__Instructions for the task__. The lines below, beginning at the one that contains "- The registry" and ending at the last, are to be retyped exactly.

── Source data

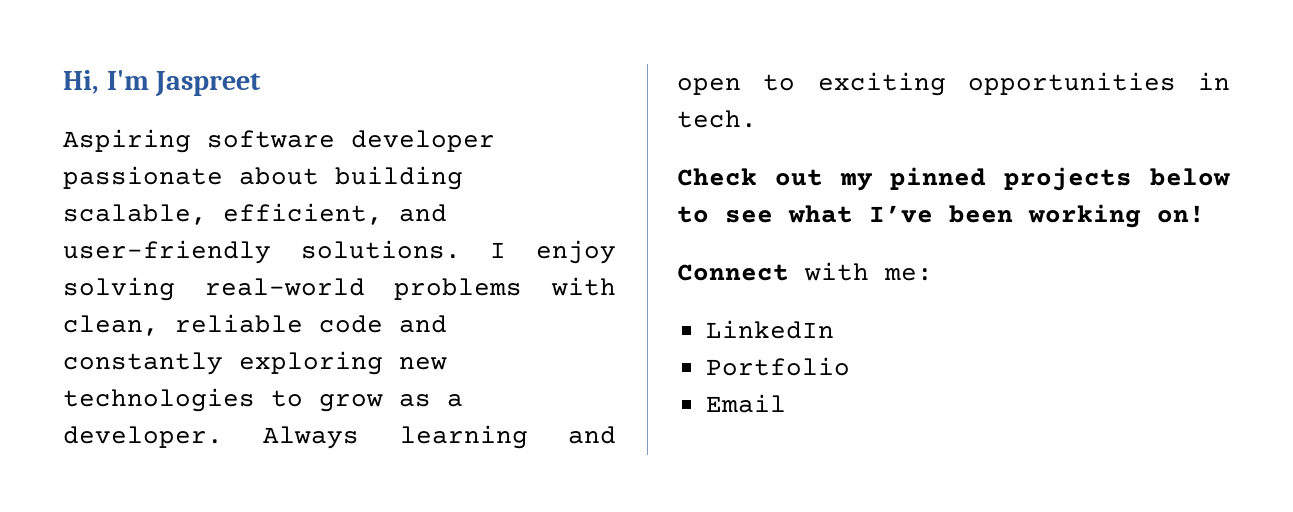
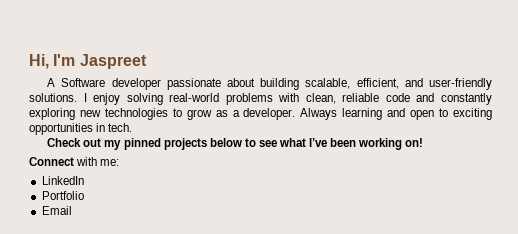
- Aspiring software developer passionate about building scalable, efficient, and user-friendly solutions.
+ A Software developer passionate about building scalable, efficient, and user-friendly solutions.

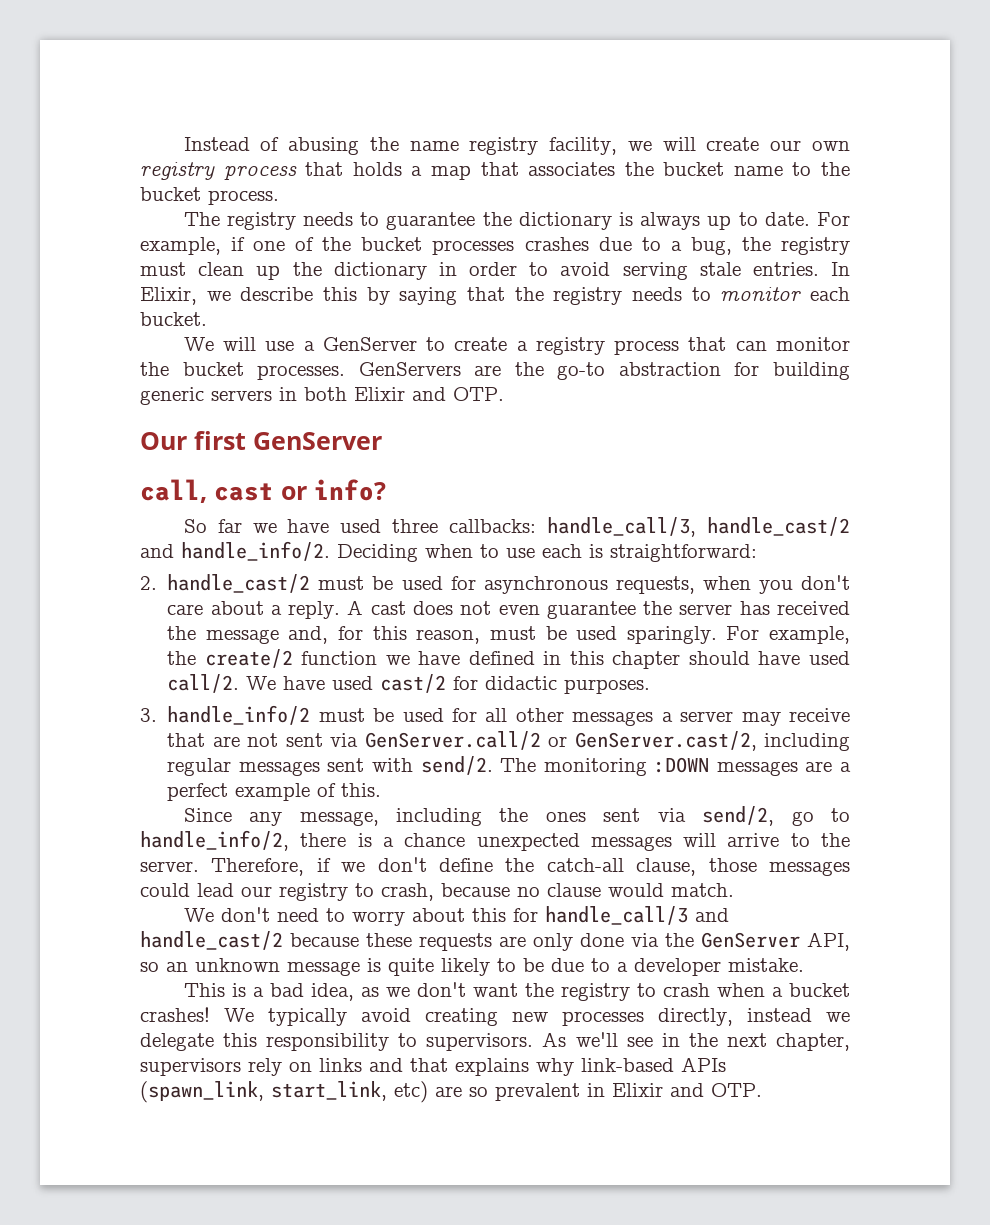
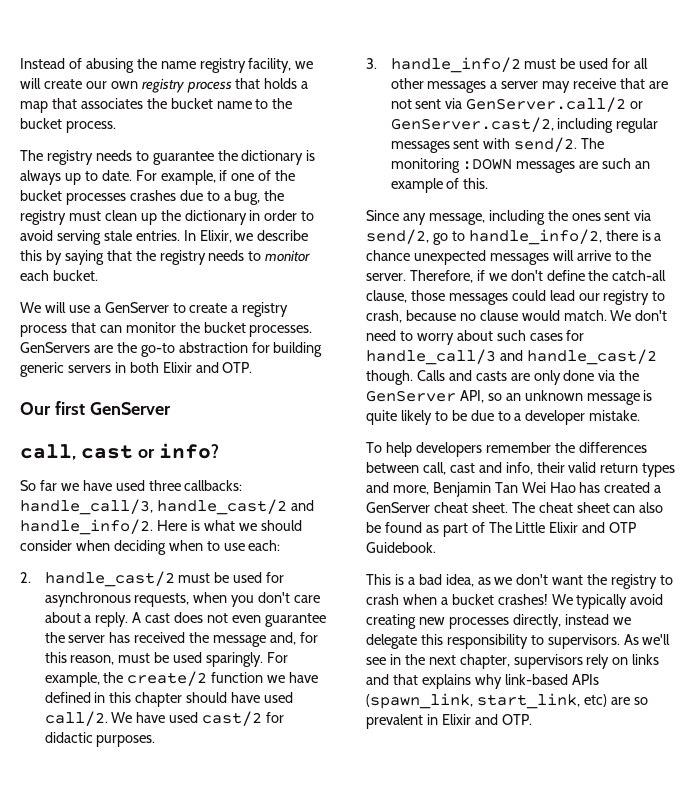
- Deciding when to use each is straightforward:
+ Here is what we should consider when deciding when to use each:
- The monitoring :DOWN messages are a perfect example of this.
+ The monitoring :DOWN messages are such an example of this.
- Therefore, if we don't define the catch-all clause, those messages could lead our registry to crash, because no clause would match.
- We don't need to worry about this for handle_call/3 and handle_cast/2 because these requests are only done via the GenServer API, so an unknown message is quite likely to be due to a developer mistake.
+ Therefore, if we don't define the catch-all clause, those messages could lead our registry to crash, because no clause would match. We don't need to worry about such cases for handle_call/3 and handle_cast/2 though. Calls and casts are only done via the GenServer API, so an unknown message is quite likely to be due to a developer mistake.
+ To help developers remember the differences between call, cast and info, their valid return types and more, Benjamin Tan Wei Hao has created a GenServer cheat sheet. The cheat sheet can also be found as part of The Little Elixir and OTP Guidebook.

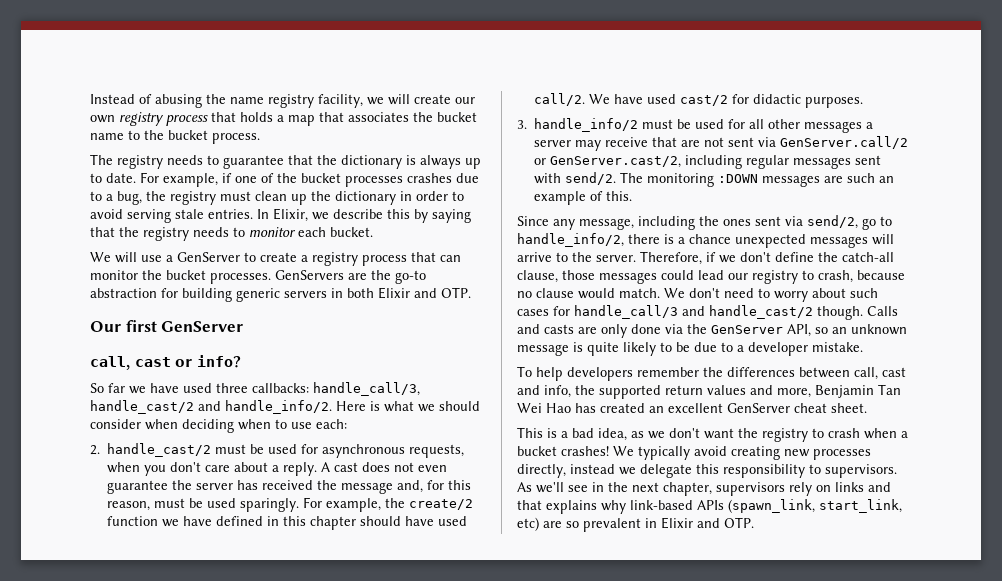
- The registry needs to guarantee the dictionary is always up to date.
+ The registry needs to guarantee that the dictionary is always up to date.
- To help developers remember the differences between call, cast and info, their valid return types and more, Benjamin Tan Wei Hao has created a GenServer cheat sheet. The cheat sheet can also be found as part of The Little Elixir and OTP Guidebook.
+ To help developers remember the differences between call, cast and info, the supported return values and more, Benjamin Tan Wei Hao has created an excellent GenServer cheat sheet.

────

__Completed exercise__.
- The registry needs to guarantee the dictionary is always up to date.
+ The registry needs to guarantee that the dictionary is always up to date.
- To help developers remember the differences between call, cast and info, their valid return types and more, Benjamin Tan Wei Hao has created a GenServer cheat sheet. The cheat sheet can also be found as part of The Little Elixir and OTP Guidebook.
+ To help developers remember the differences between call, cast and info, the supported return values and more, Benjamin Tan Wei Hao has created an excellent GenServer cheat sheet.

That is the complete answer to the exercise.